The House at Riverton
Author: Kate Morton
Synopsis: In her cinematic debut novel, Kate Morton immerses readers in the dramas of the Ashbury family at their crumbling English country estate in the years surrounding World War I, an age when Edwardian civility, shaken by war, unravels into the roaring Twenties. Grace came to serve in the house as a girl. She left as a young woman, after the presumed suicide of a famous young poet at the property's lake. Though she has dutifully kept the family's secrets for decades, memories flood back in the twilight of her life when a young filmmaker comes calling with questions about how the poet really died--and why the Ashbury sisters never again spoke to each other afterward. With beautifully crafted prose, Morton methodically reveals how passion and fate transpired that night at the lake, with truly shocking results. Her final revelation at the story's close packs a satisfying (and not overly sentimental) emotional punch.
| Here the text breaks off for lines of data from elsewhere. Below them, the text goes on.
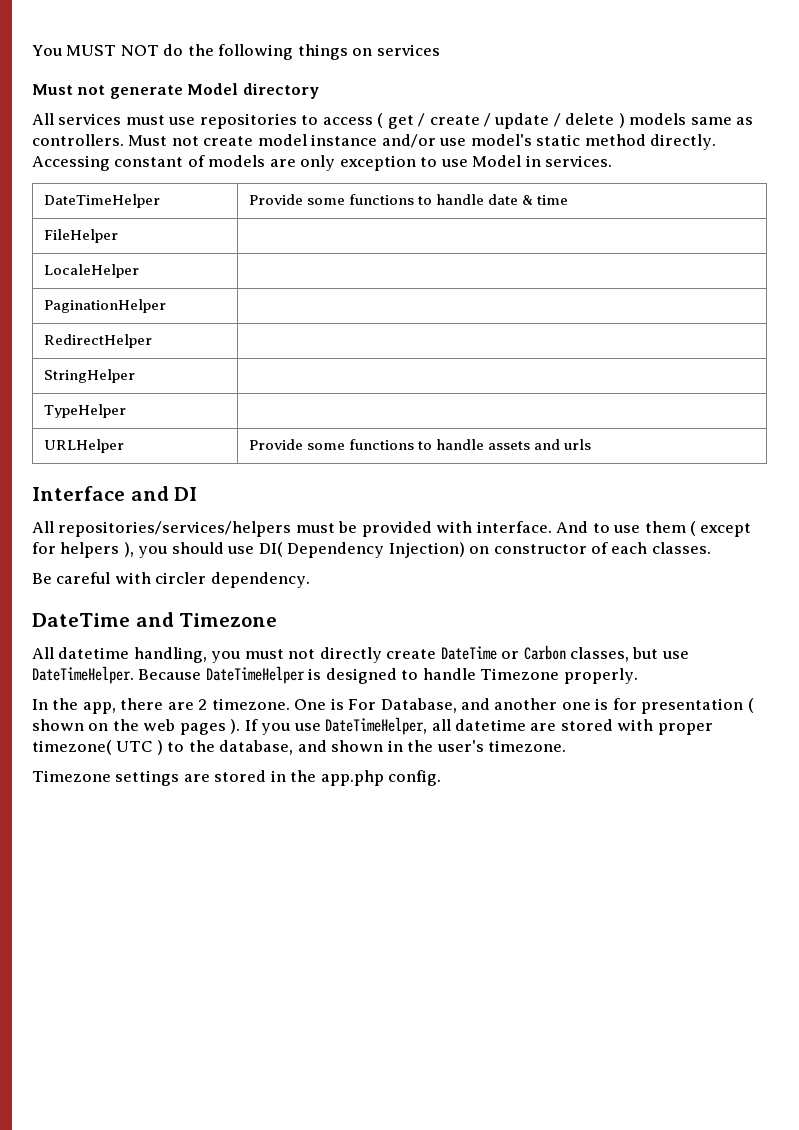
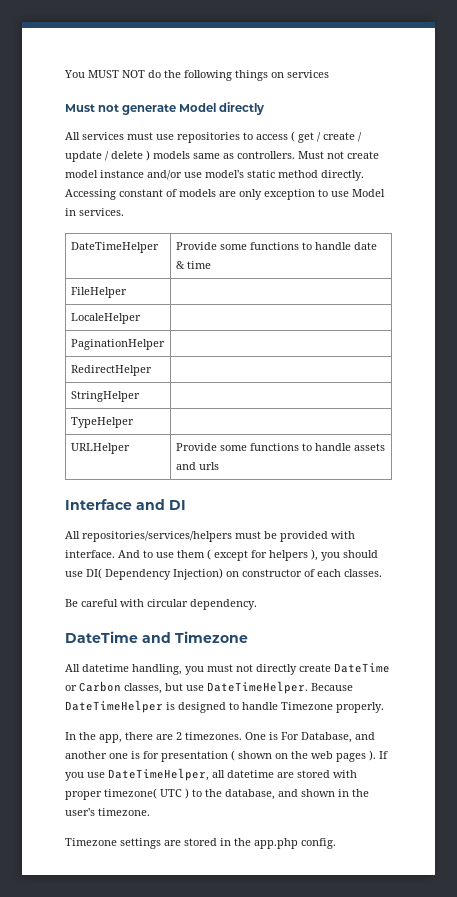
- Must not generate Model directory
+ Must not generate Model directly
- Be careful with circler dependency.
+ Be careful with circular dependency.
- In the app, there are 2 timezone.
+ In the app, there are 2 timezones.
Why did I pick it up?: I am a sucker for a long story that can keep my attention for 400+ pages. I had this on my list to read for over a year, when I was in an independent bookstore and the woman there recommended it and Kate Morton's second novel, The Forgotten Garden.
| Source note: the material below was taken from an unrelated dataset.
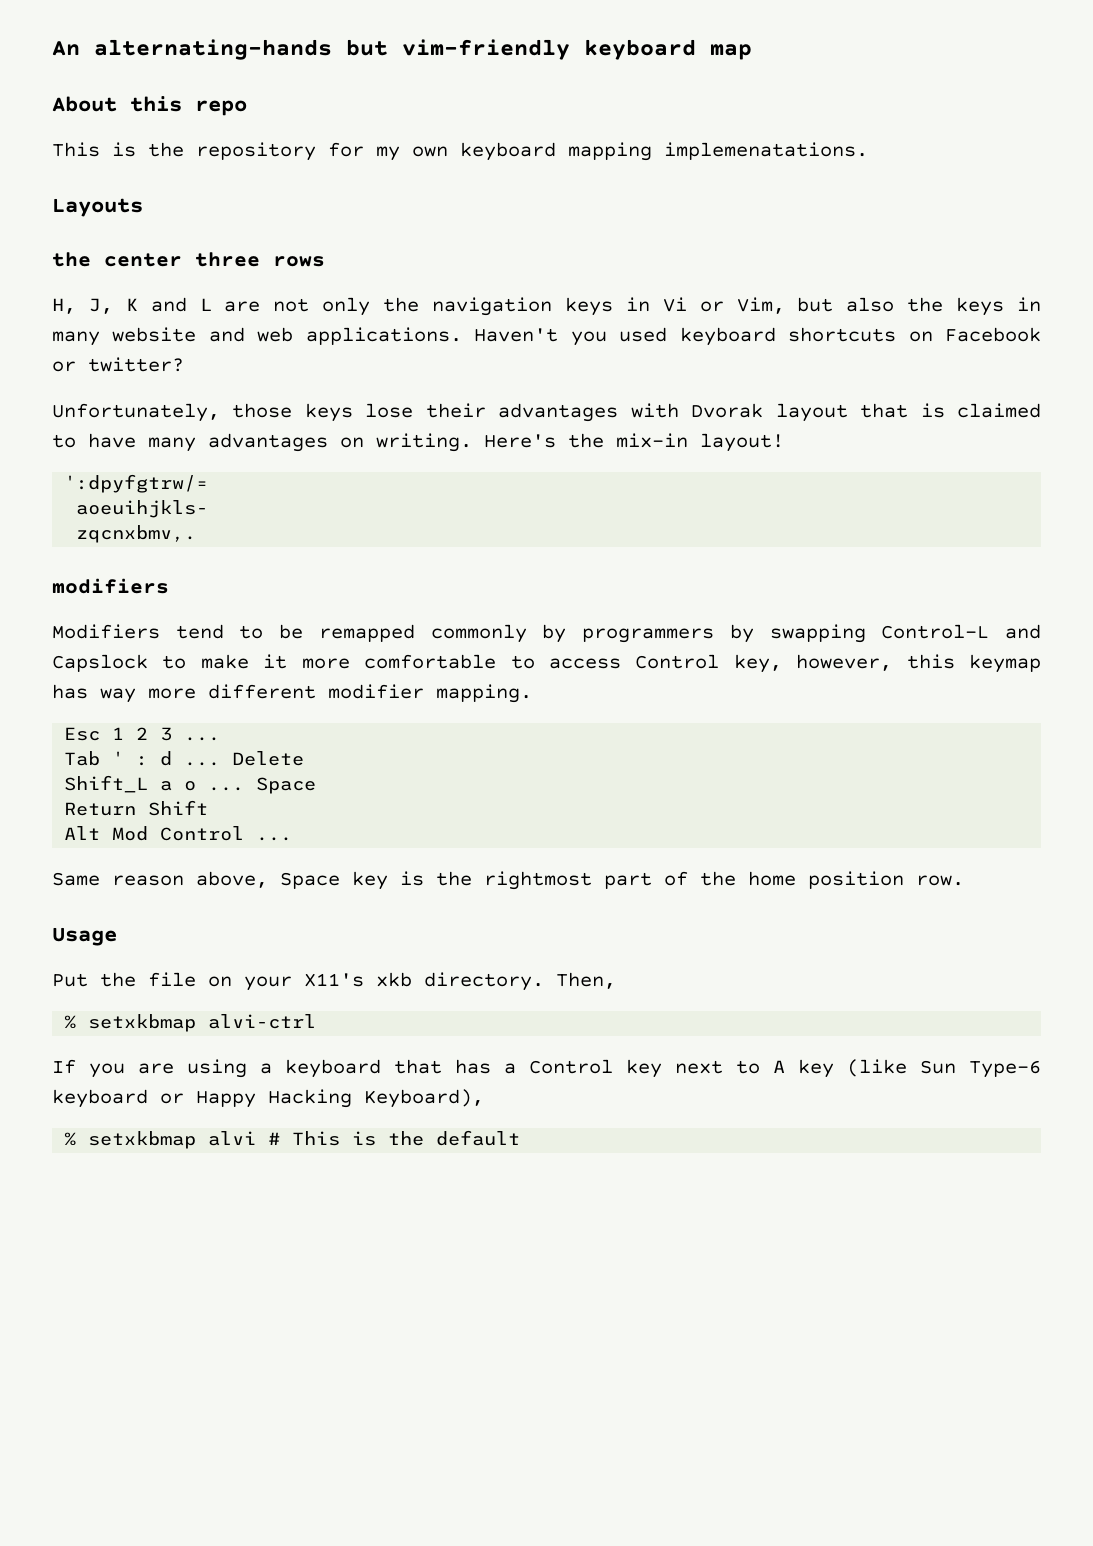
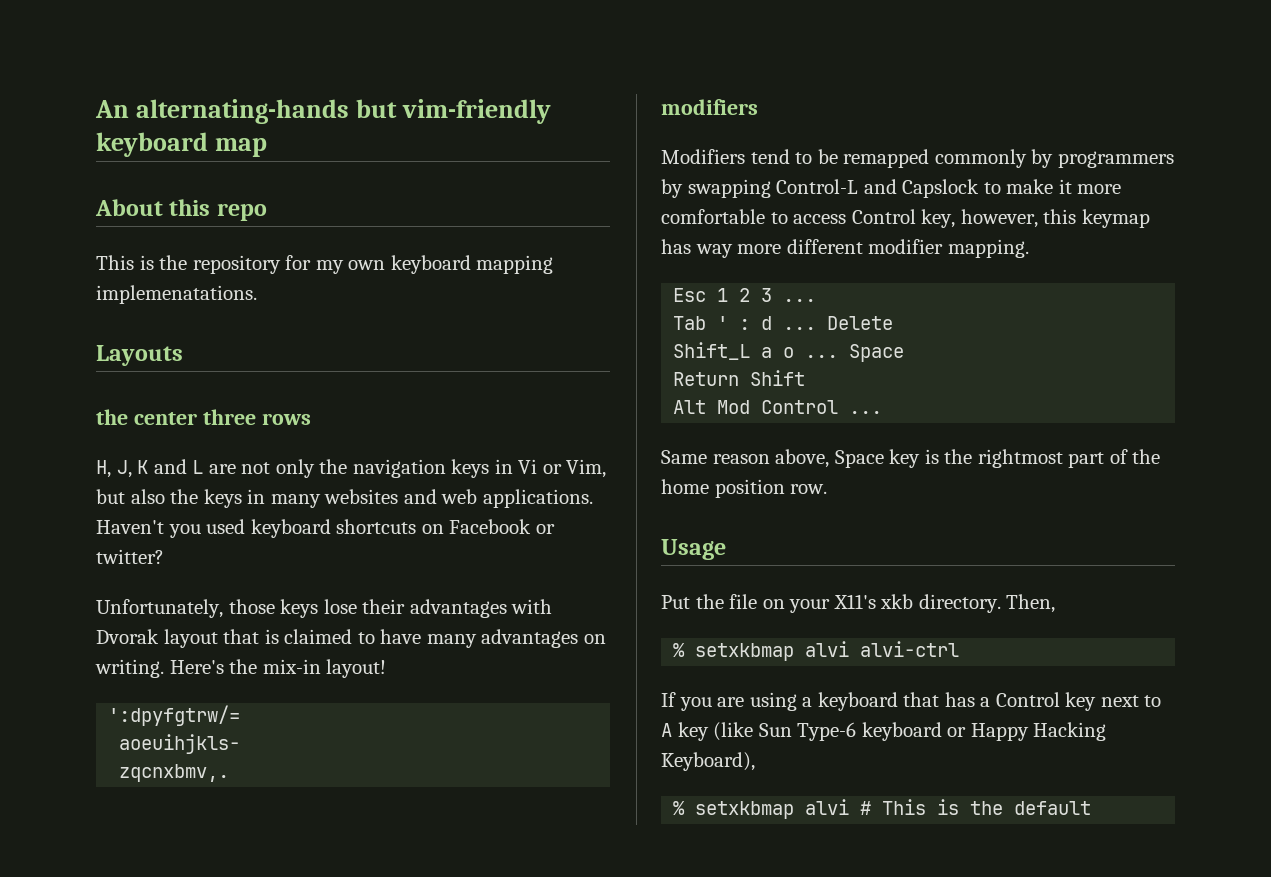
- H, J, K and L are not only the navigation keys in Vi or Vim, but also the keys in many website and web applications.
+ H, J, K and L are not only the navigation keys in Vi or Vim, but also the keys in many websites and web applications.
- % setxkbmap alvi-ctrl
+ % setxkbmap alvi alvi-ctrl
Favorite Line: "It is a universal truth that no matter how well one knows a scene, to observe it from above is something of a revelation."
Likes: I loved Grace's voice. Very detailed, easy to fall into the time and place she describes.
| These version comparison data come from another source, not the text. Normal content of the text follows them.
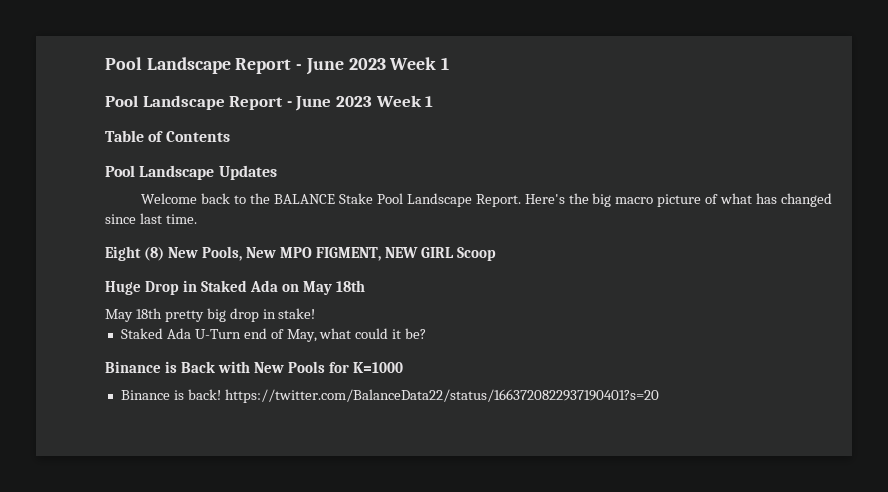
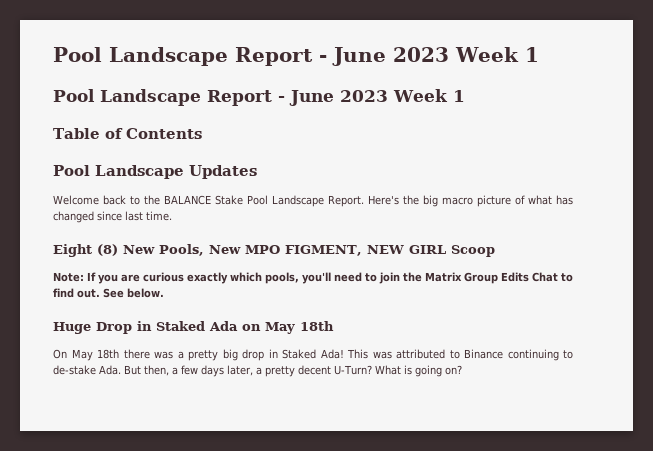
+ Note: If you are curious exactly which pools, you'll need to join the Matrix Group Edits Chat to find out. See below.
- May 18th pretty big drop in stake!
- Staked Ada U-Turn end of May, what could it be?
- Binance is Back with New Pools for K=1000
- Binance is back! https://twitter.com/BalanceData22/status/1663720822937190401?s=20
+ On May 18th there was a pretty big drop in Staked Ada! This was attributed to Binance continuing to de-stake Ada. But then, a few days later, a pretty decent U-Turn? What is going on?

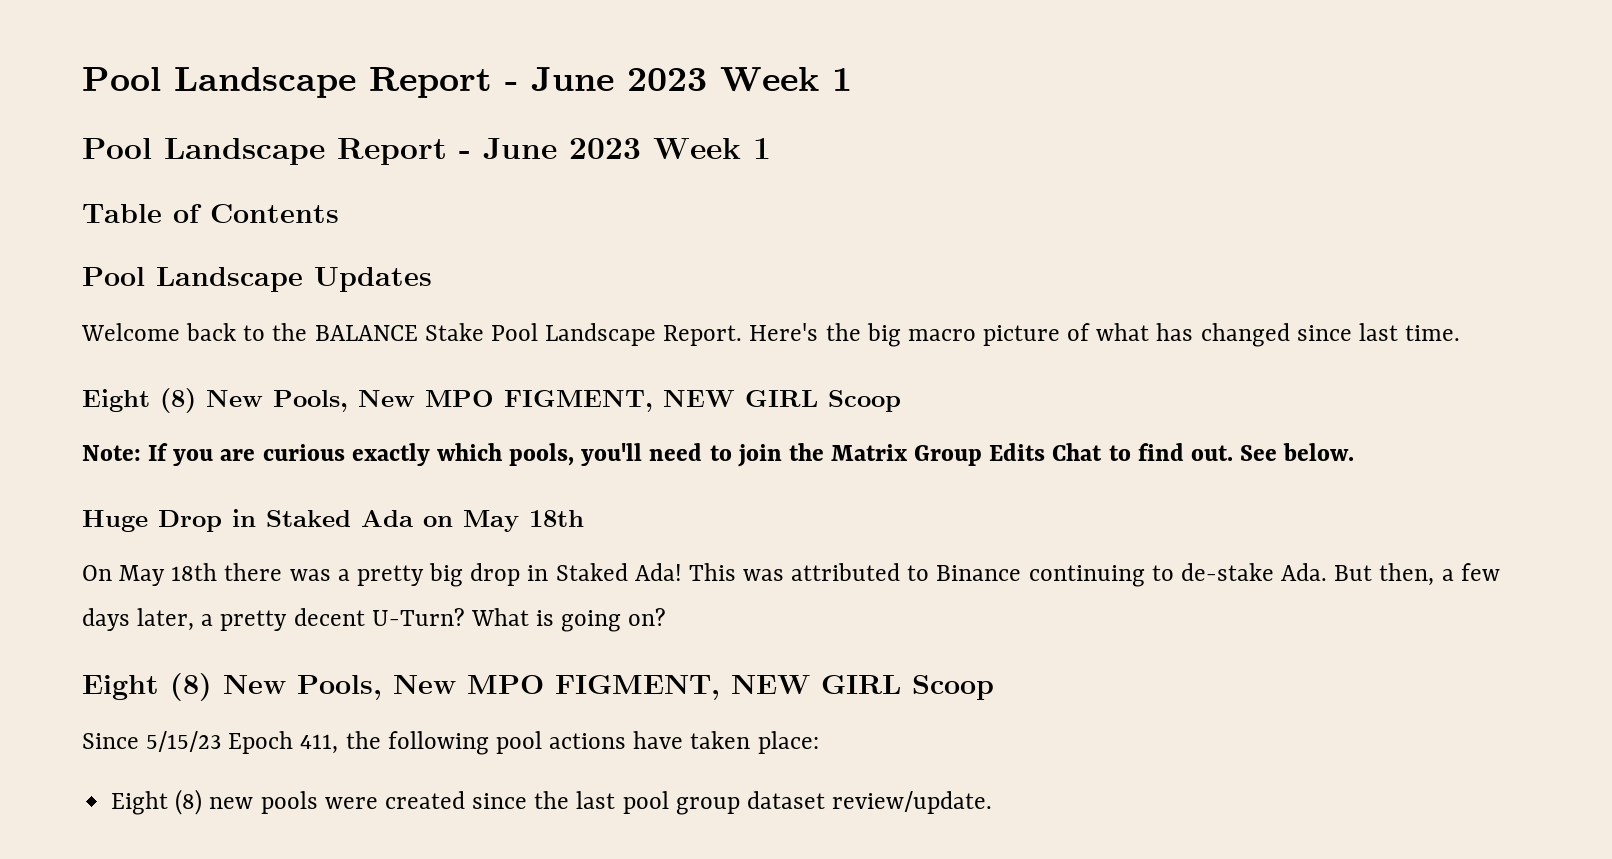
  What is going on?
+ Eight (8) New Pools, New MPO FIGMENT, NEW GIRL Scoop
+ Since 5/15/23 Epoch 411, the following pool actions have taken place:
+ Eight (8) new pools were created since the last pool group dataset review/update.

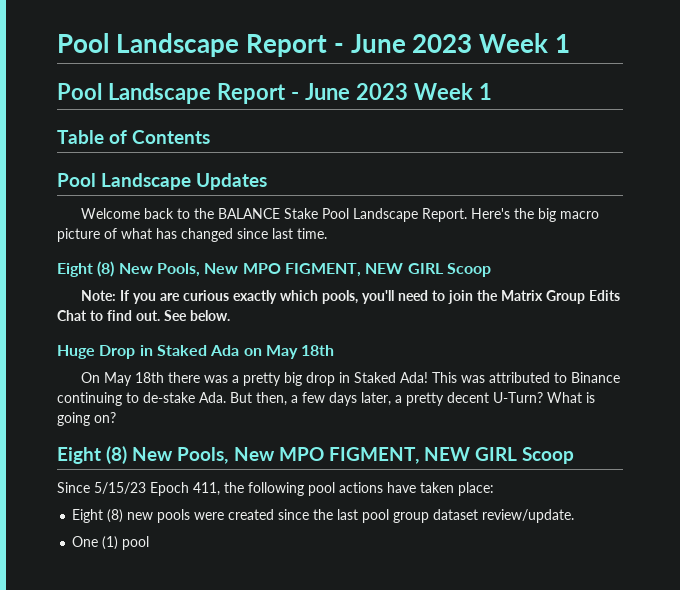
+ One (1) pool

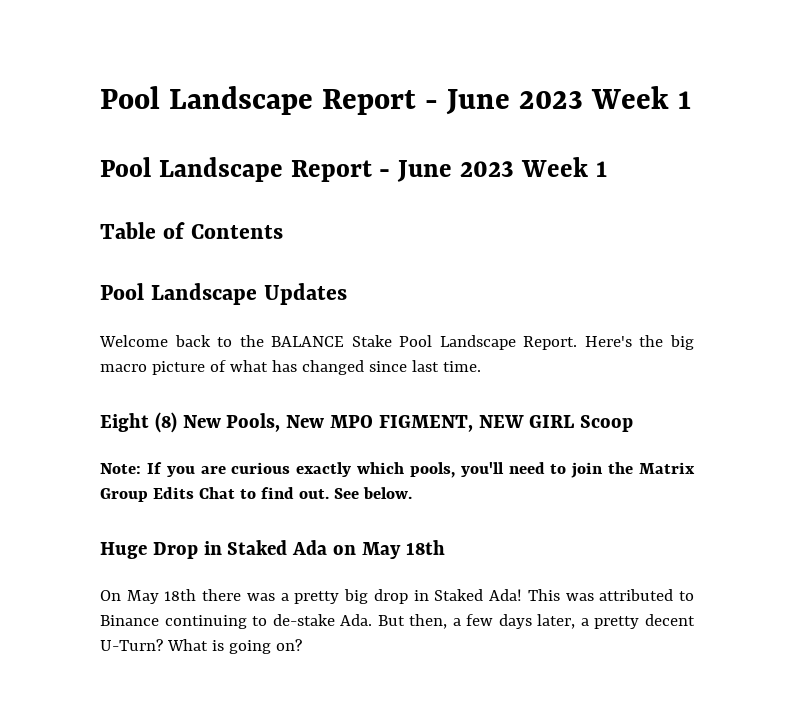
  What is going on?
- Eight (8) New Pools, New MPO FIGMENT, NEW GIRL Scoop
- Since 5/15/23 Epoch 411, the following pool actions have taken place:
- Eight (8) new pools were created since the last pool group dataset review/update.
- One (1) pool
Complaints: Parts of the story did drag, for me. I don't usually get pulled into historical settings, unless there is some character making dirty jokes or a rivetting, fast-action plot that somehow weaves in time travel or vampires. For me, certain plot twists, were apparent very early on. It was frustrating that the whole book was built around one event but I loved how the details were sprinkled teasingly leading up to the very end when you get all the facts.
Recommendation: Jennifer Donnelly fans would love this, it reminded me of her stories though Morton's characters are far more refined than the Finnegans. I would still read her second book, The Forgotten Garden, I was told it was even better than the first.